E così ci siamo di nuovo arrivati. Alla fine dell’Estate. Altro giro altra corsa piace dire a giostrai e biscazzieri. Pur quest’anno l’Estate se n’è andata. Scivolata via, come sempre, quando meno te l’aspetti. Quando alla metà di giugno nemmeno ti rendi conto che, calda e prepotente, arriva e ti regala quel sogno, tipico di ogni anno, di poterti fermare, almeno solo per un momento, o almeno illuderti di farlo.
Quest’anno, dopo le pesantezze dell’Inverno, era quello che ci voleva. Tra il Dire e il Fare – porti chiusi, no vax si vax, reddito di cittadinanza – sembrava che ci andasse di mezzo pure il Mare. Per fortuna no. E ci siamo ritrovati nelle conversazioni a tutto tondo, sul più sul meno, sulla campagna acquisti della serie A – chi ha speso di più e chi meno e meglio o peggio – sul bollo auto, insomma, sul Più e, così sia, sul Meno.

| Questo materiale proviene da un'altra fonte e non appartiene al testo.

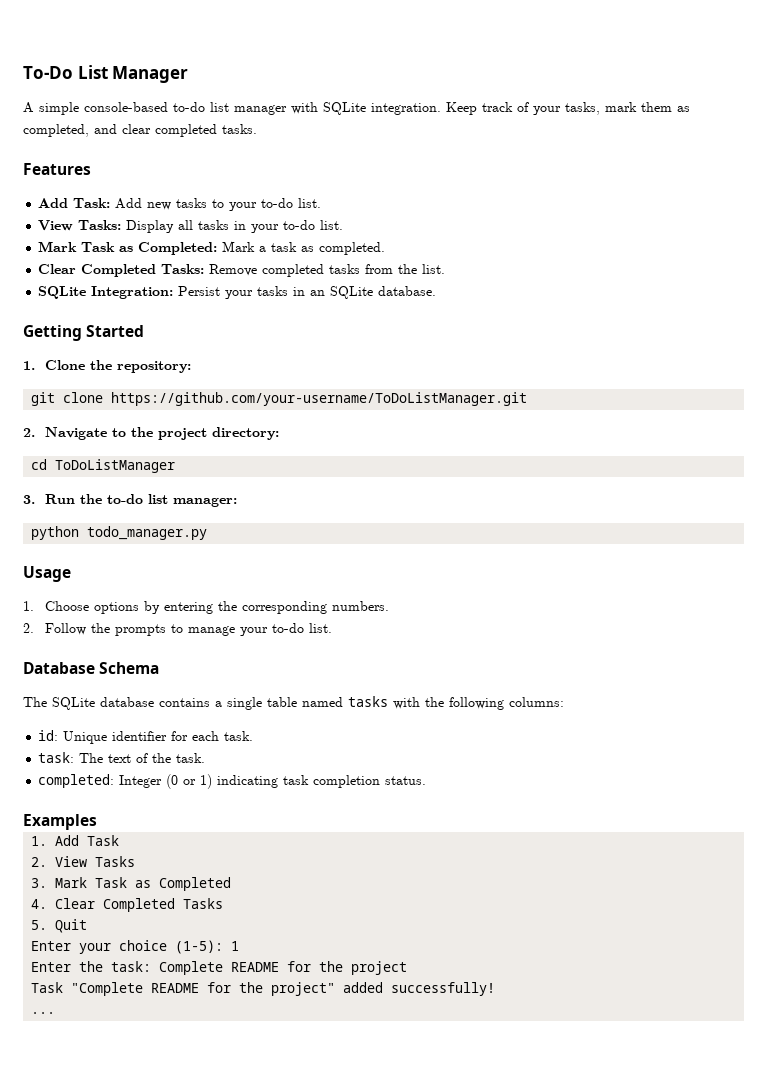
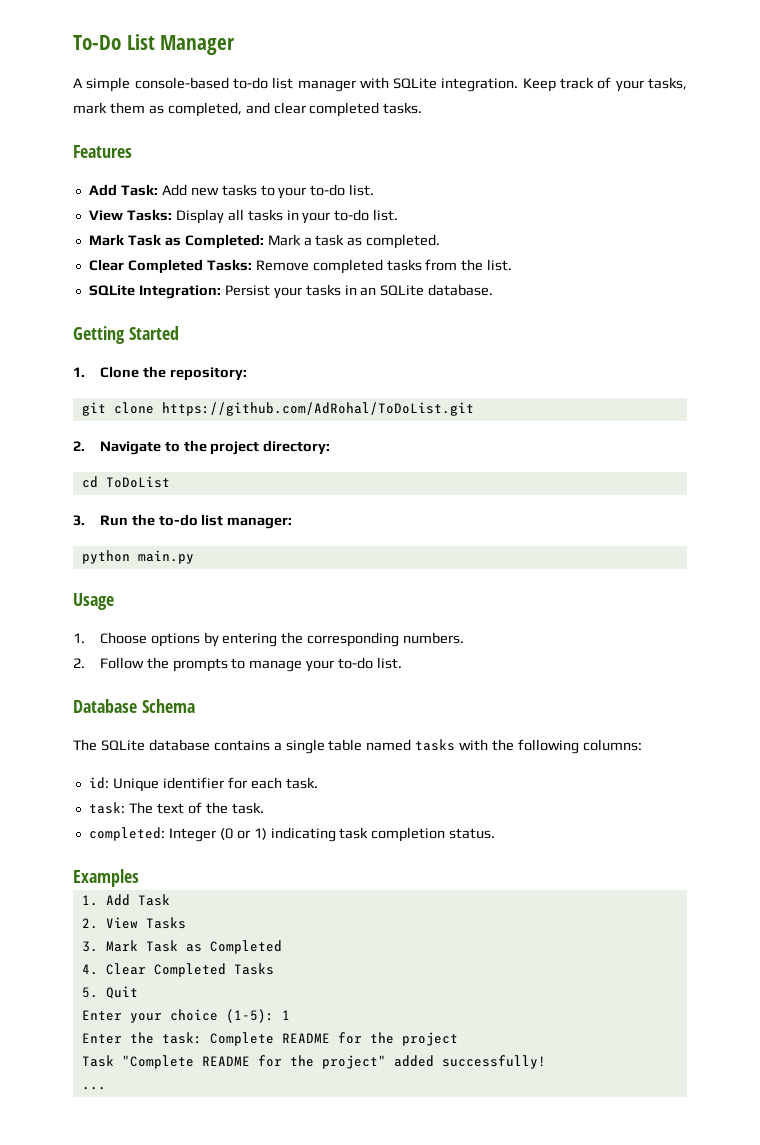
- git clone https://github.com/your-username/ToDoListManager.git
+ git clone https://github.com/AdRohal/ToDoList.git
- cd ToDoListManager
+ cd ToDoList
- python todo_manager.py
+ python main.py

Nelle stesse pose e, quasi, nelle stesse espressioni e con le stesse persone dell’anno scorso. Un dimensione che ci appartiene e che ci regala anche po’ di quell’otium balnearum italicum che diciamocelo ci fa pure vedere che poi alla fine questo non è solo il Paese da cui scappare ma, anzi, è anche il Paese dove tutto il Mondo, o quantomeno la metà che lo abita, vuole venire.
Poi ci siamo svegliati, di soprassalto, come succede nei sogni, anzi, negli incubi più agitati. Come già accaduto nel passato.
Quanto accaduto a Genova, la Paura, il Dolore e anche la rabbia di esser impotenti di fronte alla tragedia null’altro c’han dato se non profonda e irrequieta amarezza.
Se un ponte crolla, e poteva crollare in un qualsiasi altro momento, significa che qualcosa alle radici non funziona. Non è il momento di indirizzare colpe e malanni però senz’altro è il momento della responsabilità. Per far in modo che non accada ancora.
Ma, nel profondo, quello che stringe ancor di più non può esser il semplice gesto della condanna, dell’urlo, dell’odio generalizzato, della caccia alle streghe contro tutto il Paese che crolla. Anzi, tutt’altro. É il momento in cui, prima di ogni cosa, bisogna esser uniti. Per esprimere concretamente, come dovere spontaneo e sentito, tutta la nostra vicinanza, morale e materiale, a chi ha perso i propri cari nella tragedia. Siamo tutti parte della stessa Comunità.
Lo abbiamo sempre fatto e così siamo venuti fuori dalle pagine più scure della nostra storia contemporanea e recente.
Pensiamo che le cose cambiano, si migliorano col passare del tempo, con l’imparare dagli errori del passato. Qualche volta riesce bene qualche altra meno.
Mettendo sempre al centro la Responsabilità di quello che si fa. A tutti i livelli. Anche solo nel gesto del Silenzio. In un semplice minuto composto da sessanta piccoli secondi. Dopotutto, siamo il Paese dal Grande Cuore che, quando necessario, da il meglio di sé nel semplice ed essenziale intento di offrire supporto e prendersi cura di chi rimane vittima delle avversità. É un tratto distintivo della nostra storia e identità.
Siamo, ora, tutti con e per Genova.
Questa nostra Estate, appena finita, va tutta quanta dedicata, in un Pensiero, a chi quel giorno, inconsapevole, era sul Ponte Morandi.